If Atlantic Canada is known for its' hospitality, I truly got a taste of what my Maritime friends had to offer in Nova Scotia. I started off in Dartmouth, with a lovely couple who run a B&B. Treated like a guest, I was so grateful for our hearty conversations, delicious food, comfortable bed, and Atlantic humour. A port city, Halifax has been an entry point for many a traveller, both past and present. I was happy to be among them.
A nation of immigrants, I was excited to connect with my own immigrant roots at Pier 21. Although, I personally only immigrated to Canada in 2018, my grandparents on my dad's side had both come across by boat from Slovakia when they were just children. It was amazing to see a picture of the literal boat that my grandmother came across the ocean on, as her family sought a new life and better working conditions as economic immigrants to Canada.

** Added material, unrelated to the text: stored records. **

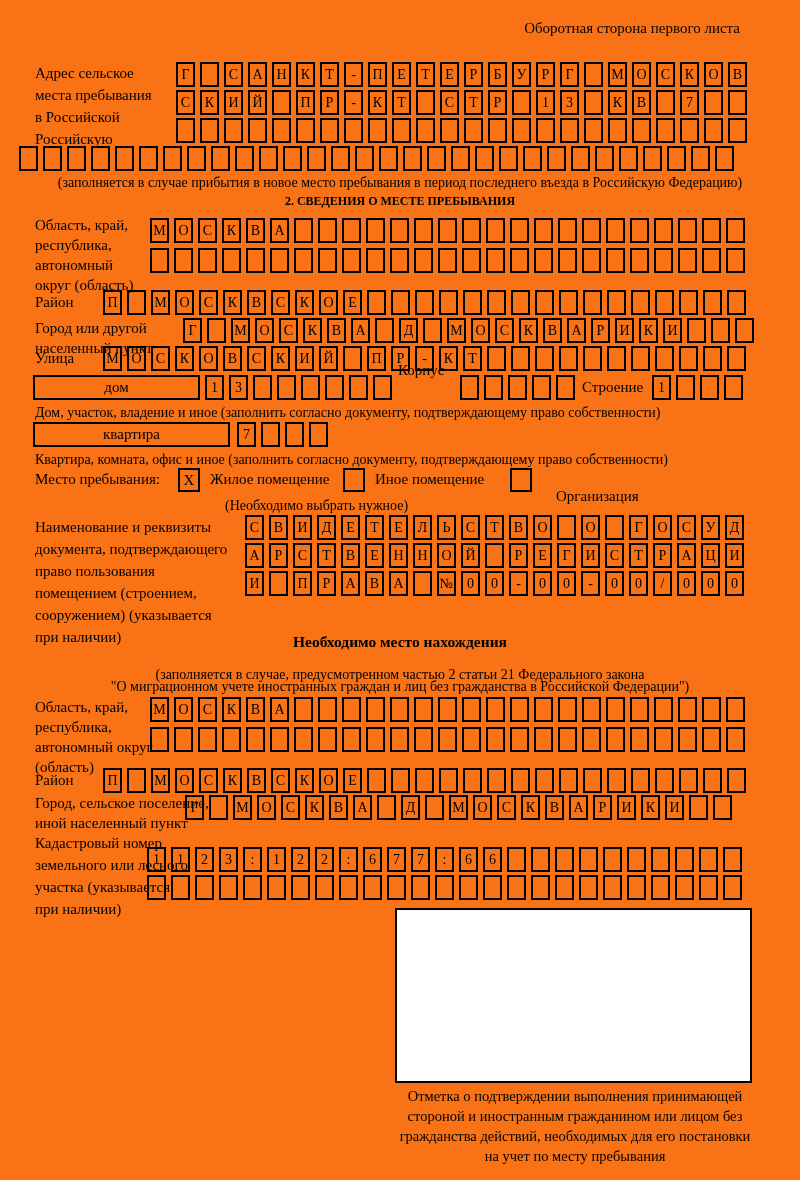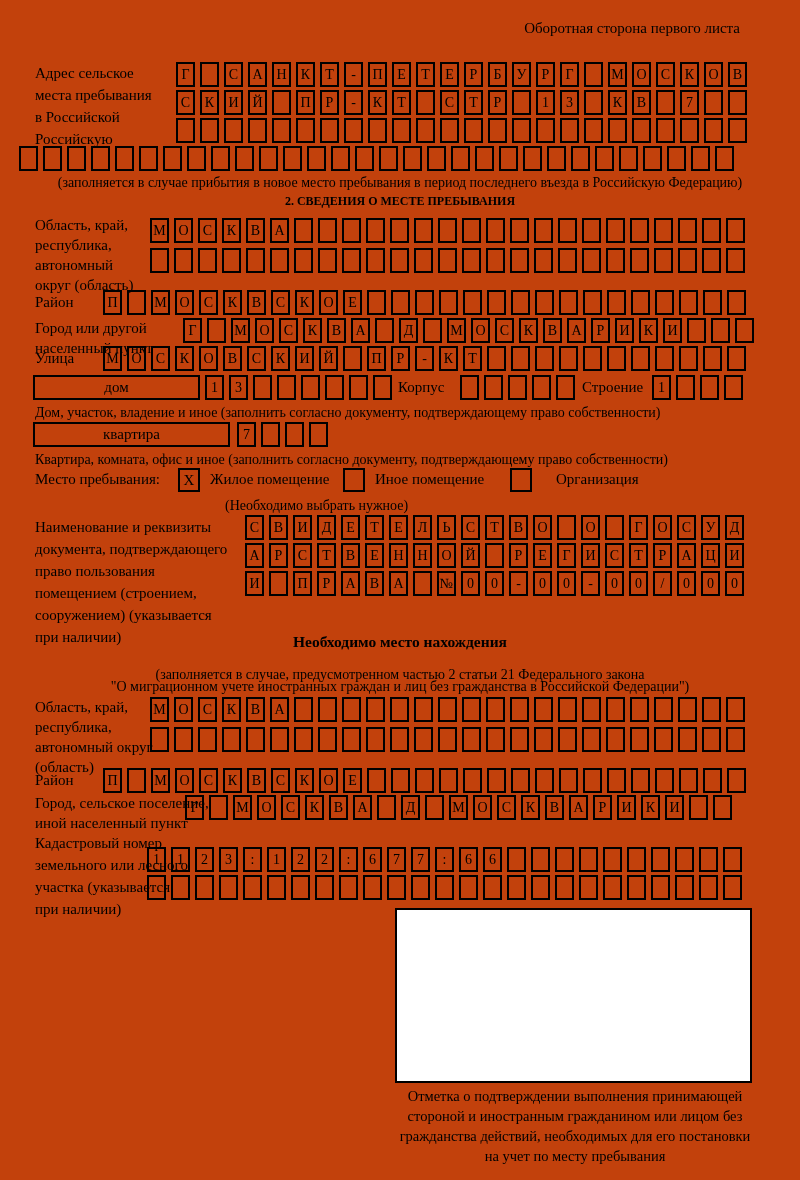"Оборотная сторона первого листа" .page { background: #c2410c -> #f97316 }
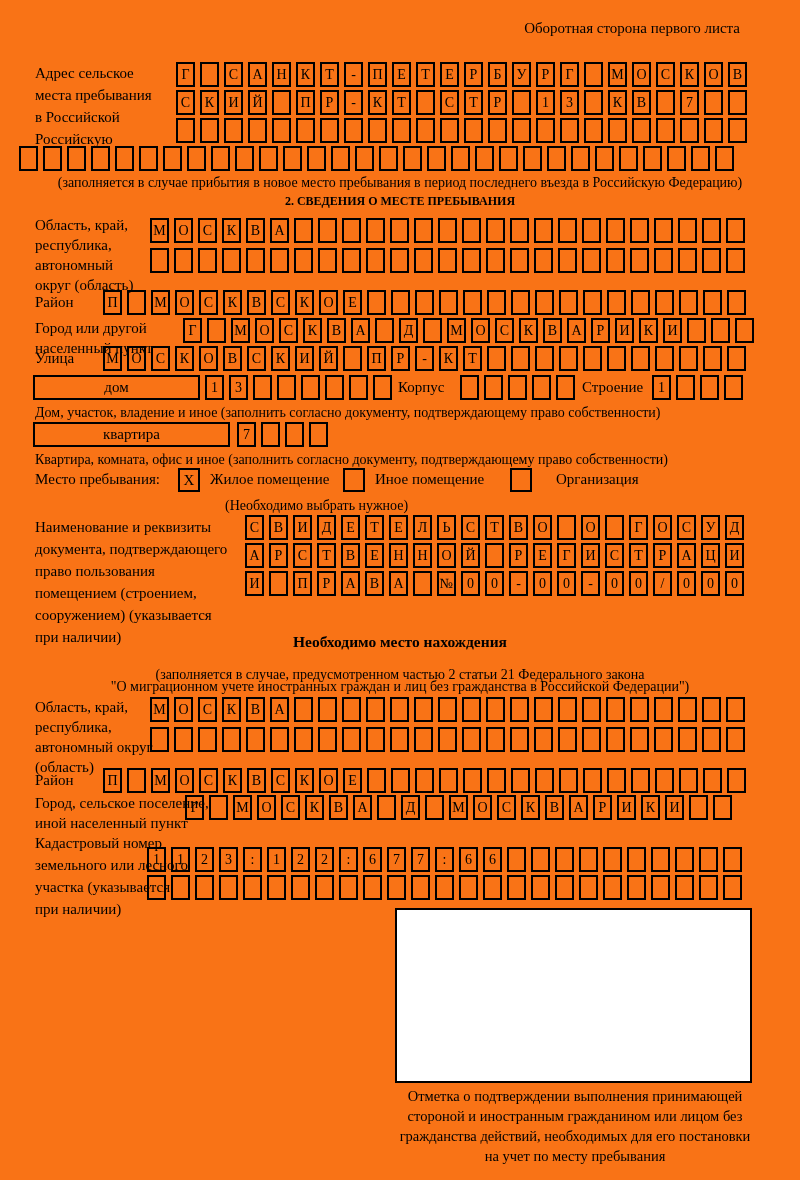"Корпус" div.label { top: 377px -> 360px }
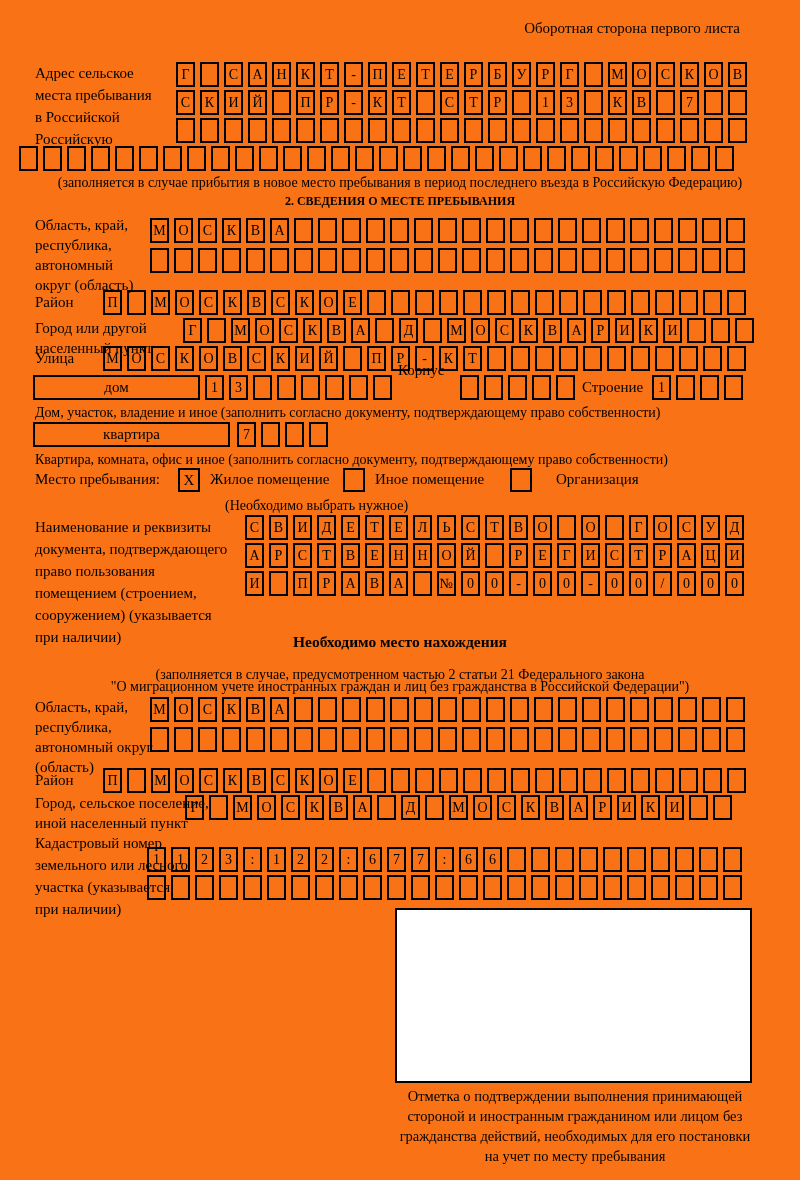"Организация" div.mestorow { top: 471px -> 488px }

And why do so many look to Canada for a new start? Fleeing conflict zones and war torn countries, asylum seekers come for freedom..., come for peace. Canada has become the home for so many diverse nationalities and ethnicities, including my own.
One of Canada's greatest non-violent icons has to be the renowned revivalist from the 18th century, Henry Aline. Known as the apostle of Nova Scotia, Alline took up the cause of Christ, during the American revolution, when others were taking up arms.
As a soldier fighting for a different kingdom, he sought to lead his countrymen into a spiritual battle for the souls of his fellow man.
Visiting his memorial in Falmouth ended up being a spontaneous part of my journey, inspired by a conversation I had had in New Brunswick. Who was this young revivalist, who traveled by horseback and snowshoe throughout the Maritimes to share the good news of salvation in one of the most uncertain times of North American history? He preached wherever he was welcome - in barns, and fields and homes.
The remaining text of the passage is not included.